Sunday, 15 May 2011

Nice Duds


Dunno, maybe I'm really losing it but I'm beginning to think Zardoz is actually quite a good scifi film. Sure I've seen it a fair few times so I've become inured to it's intense silliness but beyond the paper bag scene, the dodgy pants, stupefying chanting and po faced seriousness this much maligned lump still has a shiny nugget of decent ideas. Sean plays a savage who sneaks into a decadent, decaying society of Elites whose tinkering and technology are about to collapse under the brutal clunking fist of Connery's innate masculinty, hey stop sniggering at the back, along the way there's plenty of cheesey dialogue, ham acting and cod philosophy but it somehow works. This time around it made me think of Clarke's City and the Stars, in reverse, kind of, anyways regardless of it's faults this is a distinctive, dystopian flick that has few peers in terms of er commitment. Think Barbarella with chest hair and a bit more brains.

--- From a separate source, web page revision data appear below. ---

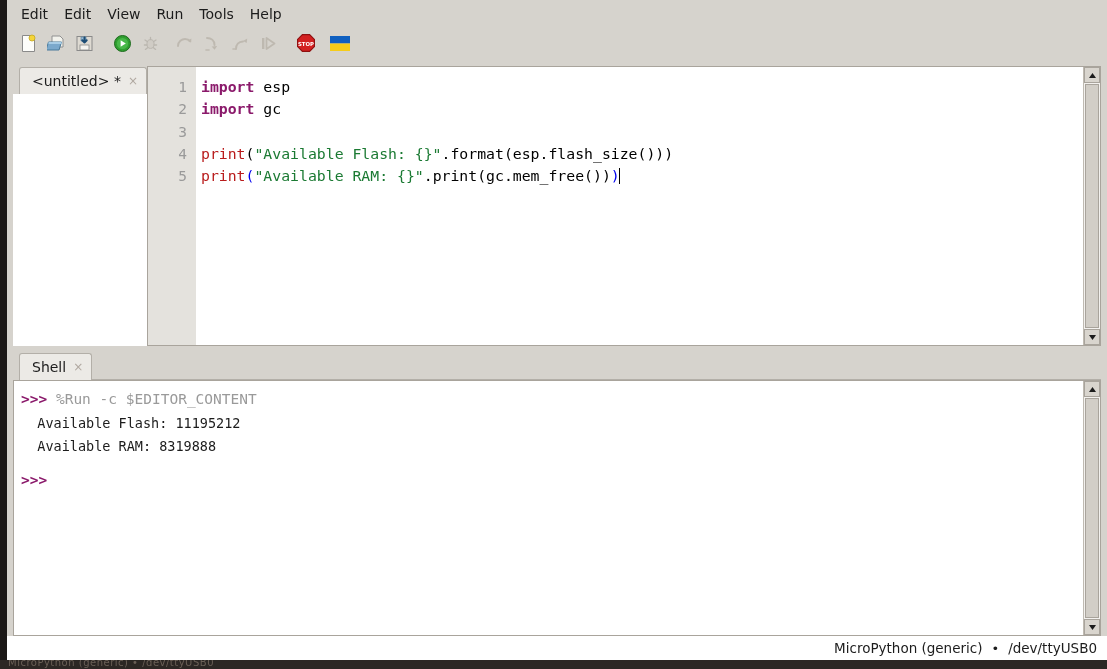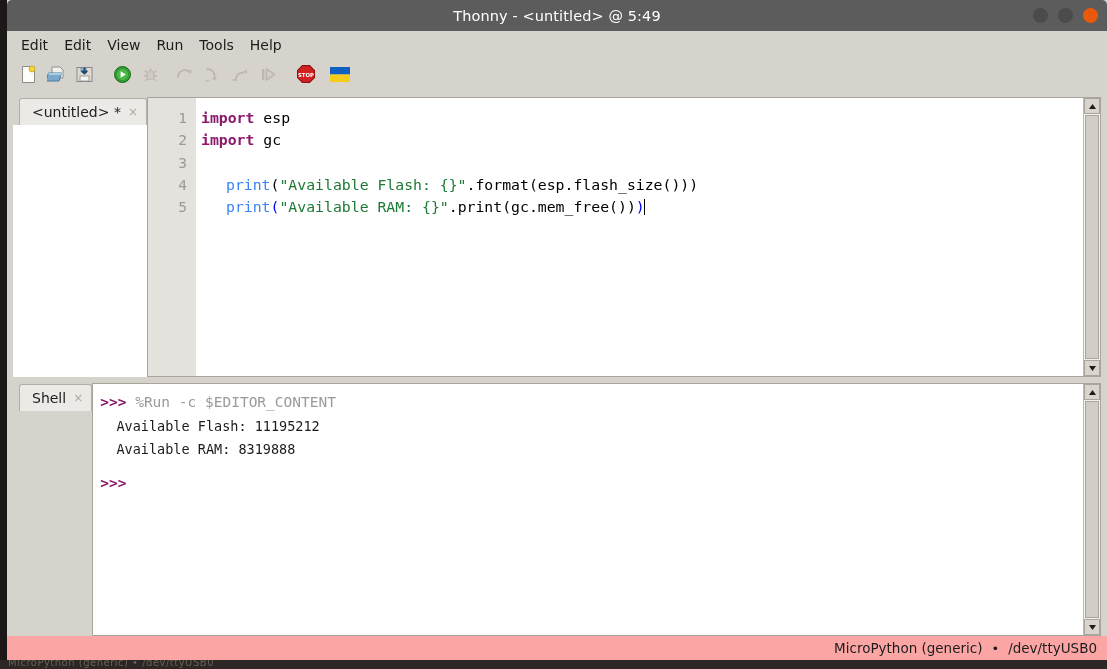"Thonny - <untitled> @ 5:49" div { html: <div> <div>Thonny - &lt;untitled&gt; @ 5:49</div> <div> <span></span> <span></span> <span></span> </div> </div> -> none }
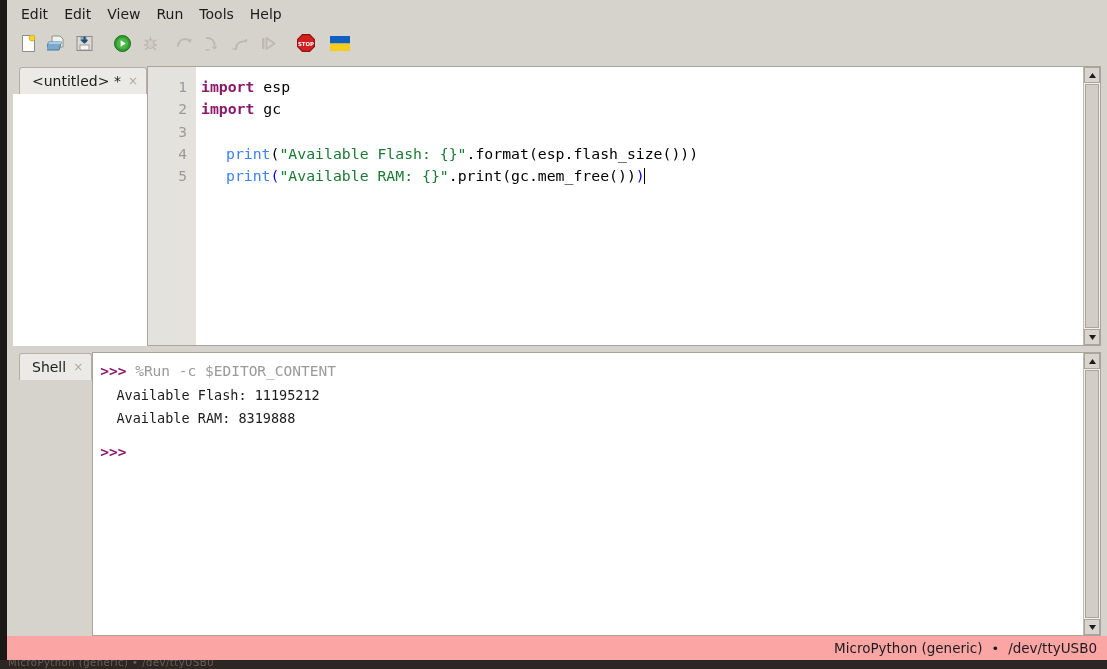"print" .fn { color: #3b82f6 -> #b91c1c; margin-left: 25px -> none }
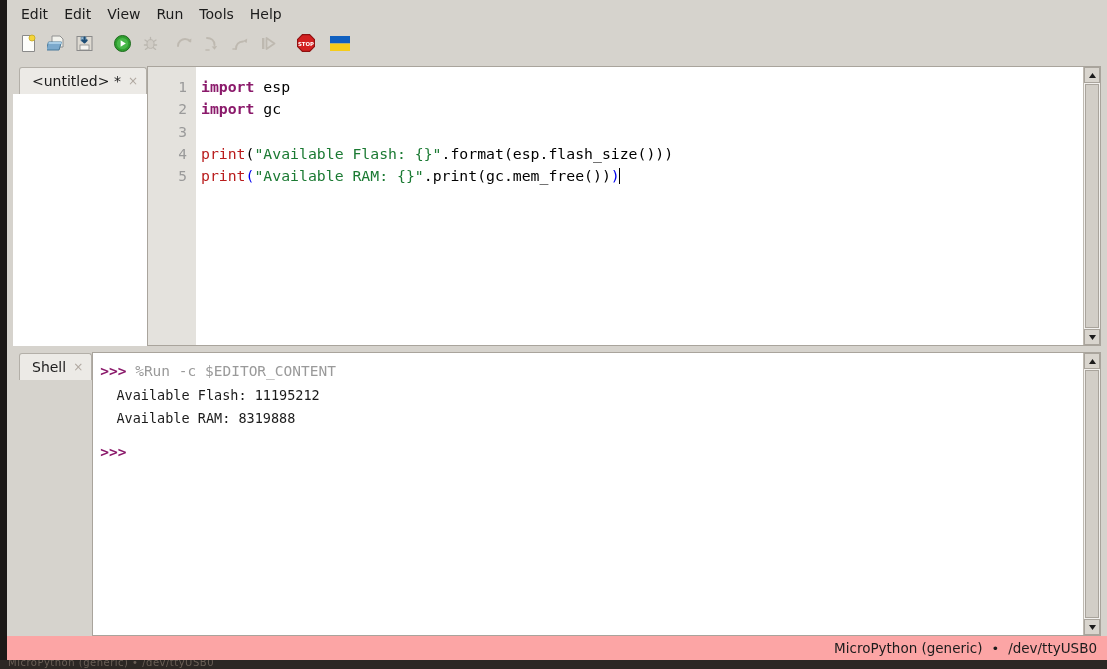"Shell" #shell-pane { flex-direction: row -> column }
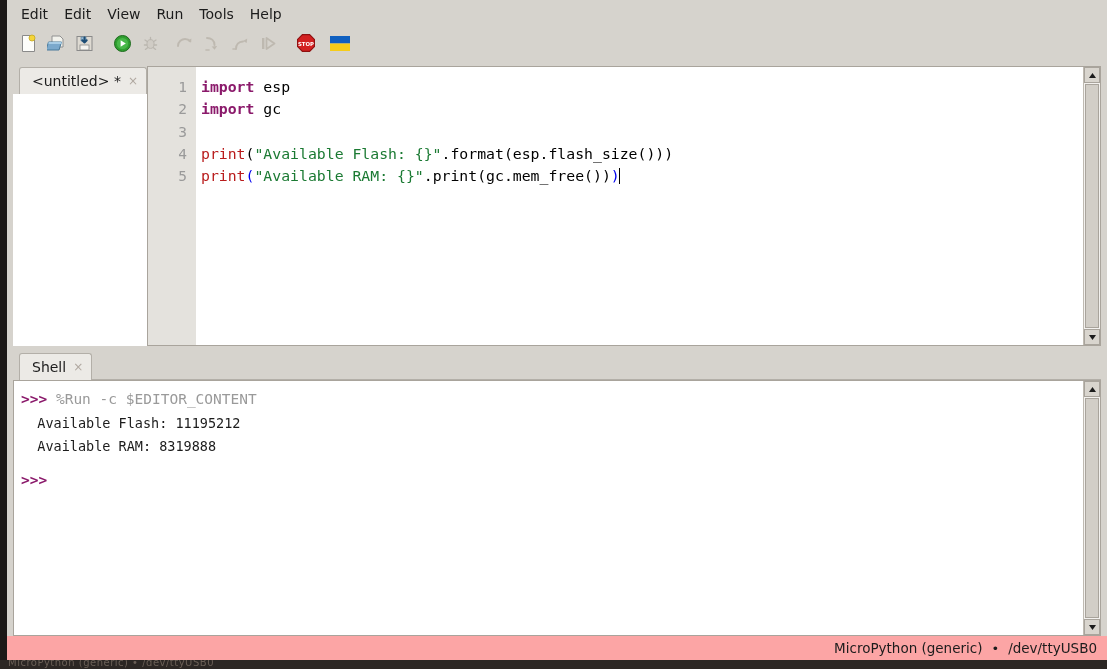"MicroPython (generic)" #statusbar { background: #fca5a5 -> #ffffff }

Alien 3, though not as ridiculed as Zardoz, is still widely regarded as pile of shit but rewatching it on Bluray has somehow tempered my earlier disdain. Directed by David Fincher it's festooned with half-decent British actors and there's plenty of grubby, industrial scifi stylings and the requisite action and gore. The main failing of this 3rd outing of Ripley and her xenomorphs however lies within the plot: napping in deep space Ripley and the remaining survivors from Aliens are ejected onto a prison planet when things go tits up on the spaceship, only Ripley survives and ends up hooking up with the prison Doc played by Charles Dance and unsettling the warden as well as the assorted murderers and rapists all the while slowly being thinned out by the now familiar foe. Ripley's actions and behaviour seem a little incongruous to her previous antics but there's some good banter provided by the inmates and Weaver's performance is strong as ever and she's complimented with an excellent actor playing Dillon the righteous Pastor to the damned. Seriously it's not that bad and in comparison to most contemporary efforts it's got plenty to offer.